Sex sells, especially to teenage boys. The main demographic for video game ads is teenage boys. Hence the prevalence of ads like these.

[–] infinitesunrise@slrpnk.net 3 points 2 hours ago* (last edited 2 hours ago)

Which was a completely arbitrary unforced error from a marketing perspective, setting back acceptance of video gaming as a ubiquitous thing everyone does by decades, pigeonholing them into a thing that only maladjusted angry young men do. You have the asinine marketing choices of the 90s to partially thank for the toxic exclusionary culture that still exists in many games today. They could have had every kid, girl or boy, cool or nerd, playing video games in 1995 but patriarchy said no.

Ironically, it was counter-counter-counter culture, reacting to the vestiges of Reaganite pearl-clutching that still wafted through life and politics of the time. Same influence that inspired "badly behaved" cartoons like The Simpsons and South Park. Video game advertising just leaned into that last counter too hard and landed in misogyny.

[–] RightHandOfIkaros@lemmy.world 9 points 5 hours ago

Nah, this ad clearly says that girls can play Nintendo DS too! See look at the picture, it says good girls AND bad girls and both of them are holding a Nintendo DS!

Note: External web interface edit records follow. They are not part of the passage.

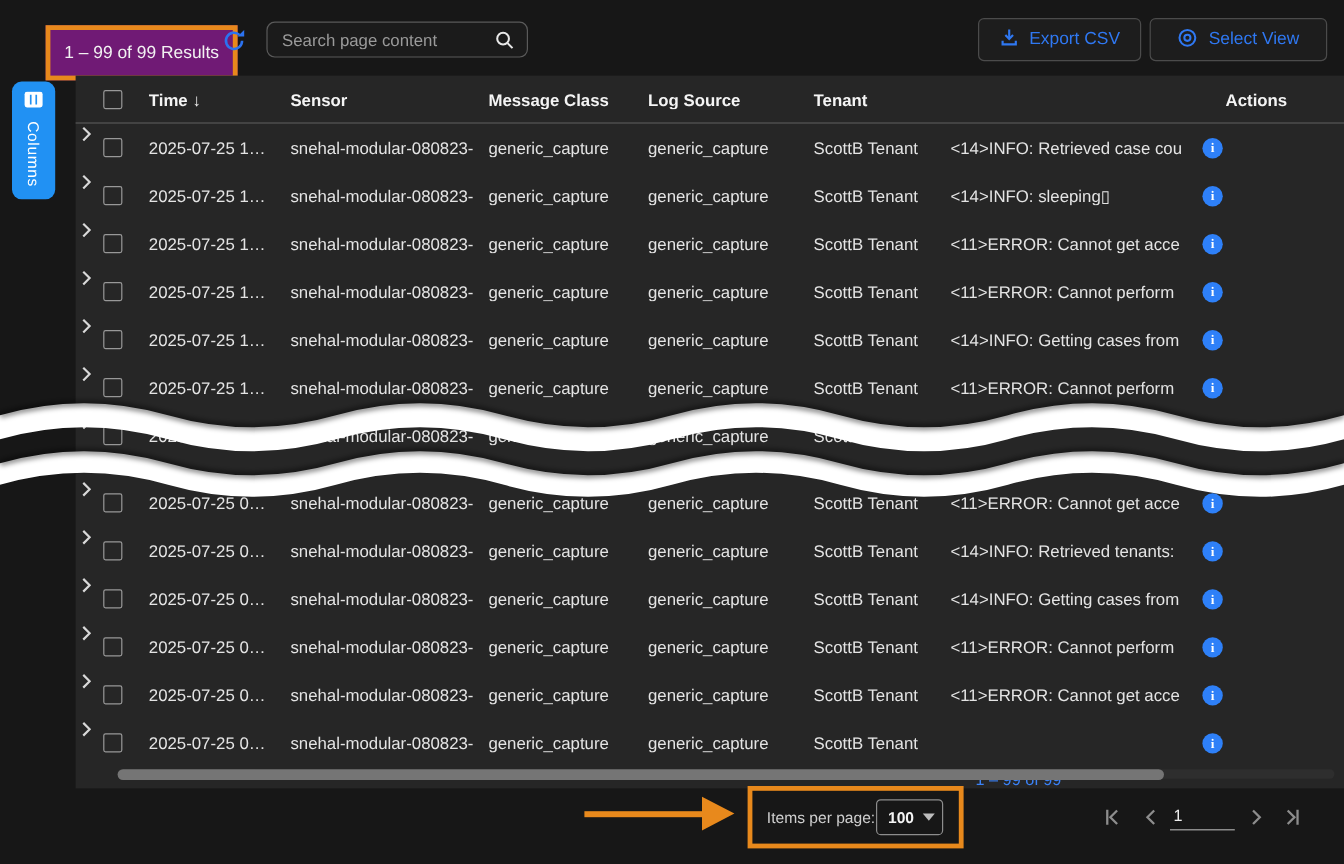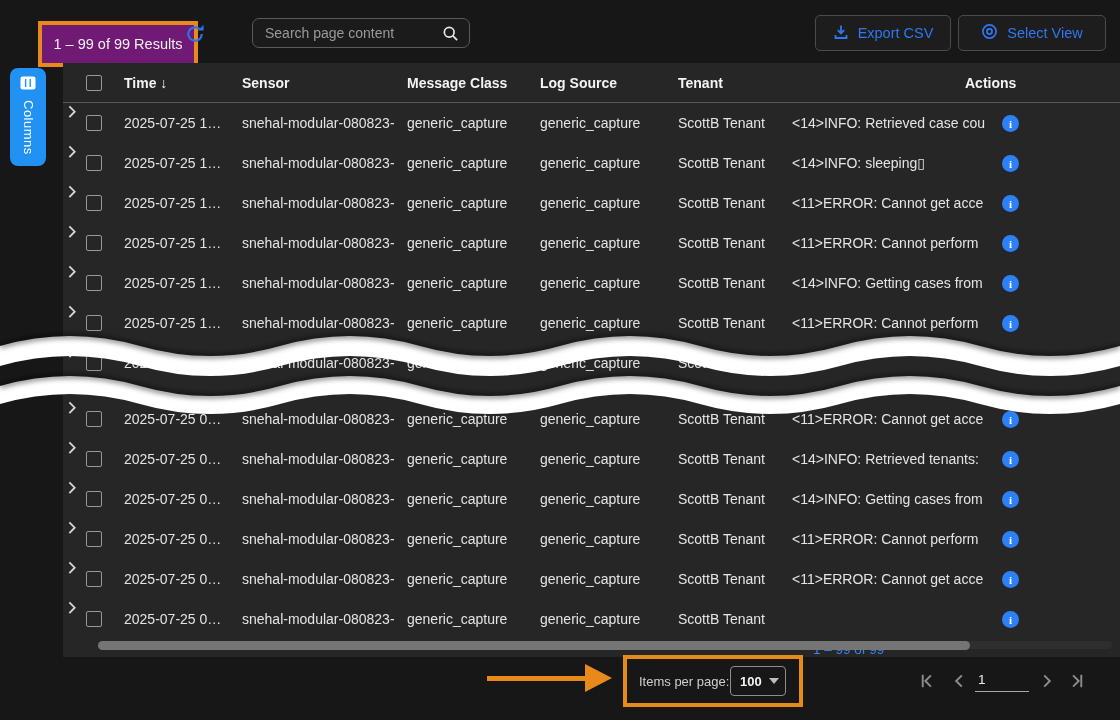--- a/index.html
+++ b/index.html
@@ -12,21 +12,21 @@
   }
   
   .results-box{
     position:absolute; left:38px; top:21px; width:160px; height:46px;
     border:4px solid #e8891c; display:flex; align-items:center; justify-content:center;
     font-size:14.5px; color:#f2f2f2; background:#701a75; white-space:nowrap;
   }
   .refresh{ position:absolute; left:186px; top:25px; width:18px; height:18px; cursor:pointer; }
   .search-wrap{
     position:absolute; left:222px; top:18px; width:218px; height:30px;
-    border:1px solid #5a5a5a; border-radius:7px; background:#1b1b1b;margin-left:30px;
+    border:1px solid #5a5a5a; border-radius:7px; background:#1b1b1b;
   }
   .search-wrap input{
     position:absolute; left:0; top:0; width:100%; height:100%;
     background:transparent; border:none; outline:none;
     padding:0 34px 0 12px; font-size:14px; color:#cfcfcf;
     font-family:"Liberation Sans", sans-serif;
   }
   .search-wrap input::placeholder{ color:#9a9a9a; }
   .search-icon{ position:absolute; right:10px; top:6px; width:17px; height:17px; }
   .tb-btn{
@@ -63,21 +63,21 @@
   .c-check{
     position:absolute; left:23px; top:12px; width:16px; height:16px;
     border:1.5px solid #989898; border-radius:2px; cursor:pointer; background:transparent;
   }
   .c-time{ left:61px; width:112px; }
   .c-sensor{ left:179px; width:160px; }
   .c-class{ left:344px; width:128px; }
   .c-source{ left:477px; width:132px; }
   .c-tenant{ left:615px; width:108px; }
   .c-raw{ left:729px; width:202px; }
-  .c-actions-h{ left:902px; width:70px; }
+  .c-actions-h{ left:949px; width:70px;text-align:center; }
   .c-info{
     position:absolute; left:939px; top:12px; width:17px; height:17px;
     background:#2e80f8; border-radius:50%; color:#fff;
     font-size:11px; font-weight:bold; font-family:"Liberation Serif", serif;
     display:flex; align-items:center; justify-content:center; cursor:pointer;
   }
   .sort-arrow{ font-weight:bold; }
   
   .hscroll-track{
     position:absolute; left:98px; top:641px; width:1014px; height:8px;

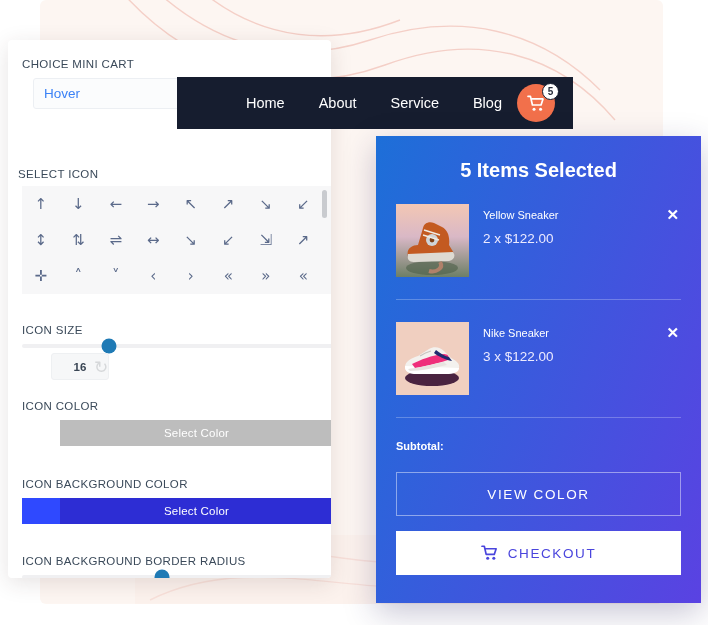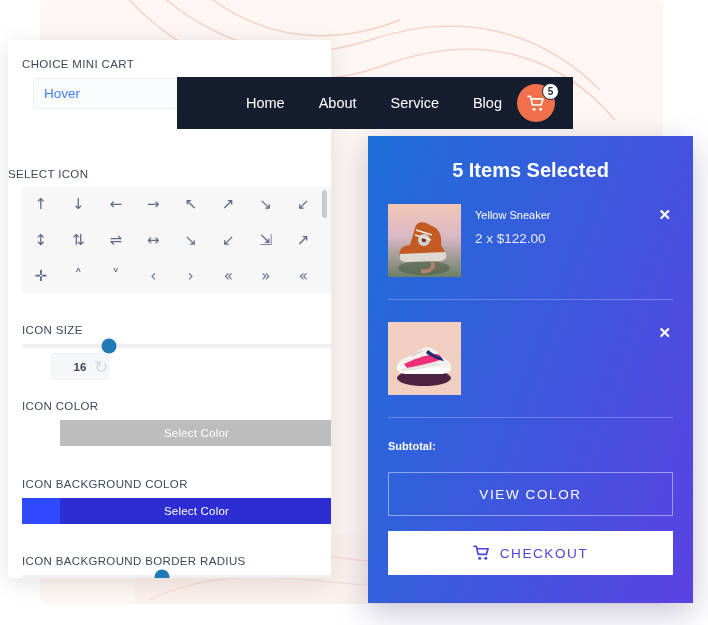--- a/index.html
+++ b/index.html
@@ -40,21 +40,21 @@
   .label-choice { position:absolute; left:14px; top:18px; }
   .hover-input {
     position: absolute; left: 25px; top: 38px;
     width: 295px; height: 31px;
     background: #fbfcfd; border: 1px solid #eceff3;
     border-radius: 3px;
     font-size: 13.5px; color: #3b82f6;
     padding: 0 10px; line-height: 29px;
     font-family: "Liberation Sans", sans-serif;
   }
-  .label-selicon { position:absolute; left:0; top:128px; }
+  .label-selicon { position:absolute; left:10px; top:128px; }
 
   .icon-grid-wrap {
     position: absolute; left: 14px; top: 146px;
     width: 309px; height: 108px;
     background: #f7f7f8;
     overflow: hidden;
   }
   .icon-grid {
     display: grid;
     grid-template-columns: repeat(8, 1fr);
@@ -125,21 +125,21 @@
     position:absolute; right:14px; top:6px;
     width:17px; height:17px; border-radius:50%;
     background:#ffffff; color:#262b3a;
     font-size:10px; font-weight:bold;
     display:flex; align-items:center; justify-content:center;
     border:1px solid #161d2f;
   }
 
   
   .cart-panel {
-    position:absolute; left:368px; top:136px;
+    position:absolute; left:376px; top:136px;
     width:325px; height:467px;
     background: linear-gradient(110deg, #1d6fd8 0%, #3658dd 42%, #5a42e2 100%);
     box-shadow: 0 10px 30px rgba(40,30,90,0.25);
     padding: 0 20px;
   }
   .cart-title {
     text-align:center; color:#fff; font-size:20px; font-weight:bold;
     padding-top:23px;
   }
   .cart-item { position:relative; display:flex; margin-top:22px; height:73px; }
@@ -323,20 +323,24 @@
           <rect width="73" height="73" fill="#f0cfc0"></rect>
           <ellipse cx="36" cy="56" rx="27" ry="8" fill="#4a2340"></ellipse>
           <path d="M9 45 C9 39 16 36 22 34 L33 27 C38 24 44 25 48 29 L55 36 C61 39 64 42 63 46 C62 50 55 51 45 51 L18 51 C12 51 9 49 9 45 Z" fill="#f3f1ee"></path>
           <path d="M9 46 C10 50 14 52 20 52 L50 52 C58 52 63 50 63 46 L9 44 Z" fill="#ffffff"></path>
           <path d="M16 42 C24 38 36 33 48 32 C52 32 54 35 52 38 C42 41 28 45 19 46 Z" fill="#ef2f7b"></path>
           <path d="M40 28 C44 31 48 34 53 35 L56 39 C49 38 42 34 38 31 Z" fill="#1f2a6e"></path>
           <path d="M12 47 C20 46 34 43 48 40 L51 43 C38 46 24 49 14 49 Z" fill="#e8e4e0"></path>
           <path d="M24 34 C27 32 31 30 35 29" stroke="#c9c5c0" stroke-width="1.2" fill="none"></path>
         </svg>
       </div>
+      <div class="item-info">
+        <div class="item-name">Nike Sneaker</div>
+        <div class="item-qty">3 x $122.00</div>
+      </div>
       <div class="item-remove">✕</div>
     </div>
 
     <div class="divider"></div>
 
     <div class="subtotal-row">
       <div class="subtotal-label">Subtotal:</div>
     </div>
 
     <div class="btn-viewcart">VIEW COLOR</div>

[–] atomicbocks@sh.itjust.works 15 points 6 hours ago (3 children)

That hasn’t been true in a while. In fact I would go as far as say as the main demographic for video game ads today is middle-aged moms who played Candy Crush.

Pretty much since the Wii casual gamers have been the bigger market.

[–] RightHandOfIkaros@lemmy.world 9 points 5 hours ago (2 children)

Which is probably why gaming ads don't look like gaming ads used to anymore.

[–] atomicbocks@sh.itjust.works 1 points 4 hours ago

Indeed. Though the person I am replying to used present tense not past tense. Hence my comment.

[–] Endymion_Mallorn@kbin.melroy.org 2 points 4 hours ago (2 children)

Candy Crush, casual games, and their ads don't exist in gaming magazines sold wrapped in plastic bags. The main demographic for game sales is casual players. The main demographic for the ads is teenage boys (or basement dwelling manchildren). They're different markets.

Candy Crush ads are on the home screens of smart phones. Pay the carrier to include it in their bloatware, job done.

[–] atomicbocks@sh.itjust.works 1 points 4 hours ago (1 children)

Clearly you haven’t watched any late night TV recently.

[–] Endymion_Mallorn@kbin.melroy.org 1 points 4 hours ago (1 children)

I don't think I've turned a TV onto anything live in about 3 years.

[–] atomicbocks@sh.itjust.works 2 points 3 hours ago

Fair enough. The channels I occasionally see have quite a few advertisements for free to play apps.

[–] ch00f@lemmy.world 4 points 5 hours ago (1 children)

since the Wii

I mean the iPhone came out a year later…

[–] atomicbocks@sh.itjust.works 5 points 5 hours ago* (last edited 5 hours ago)

The App Store didn’t come out until the summer of 2008. Before that the iPhone could play a primitive version of Bejeweled and that was about it. Also, if I recall correctly, they were well into the iPhone 4 before they even started to come close to Wii sales numbers. The 4 being the first that worked on carriers that weren’t AT&T or that used the same bands in other countries.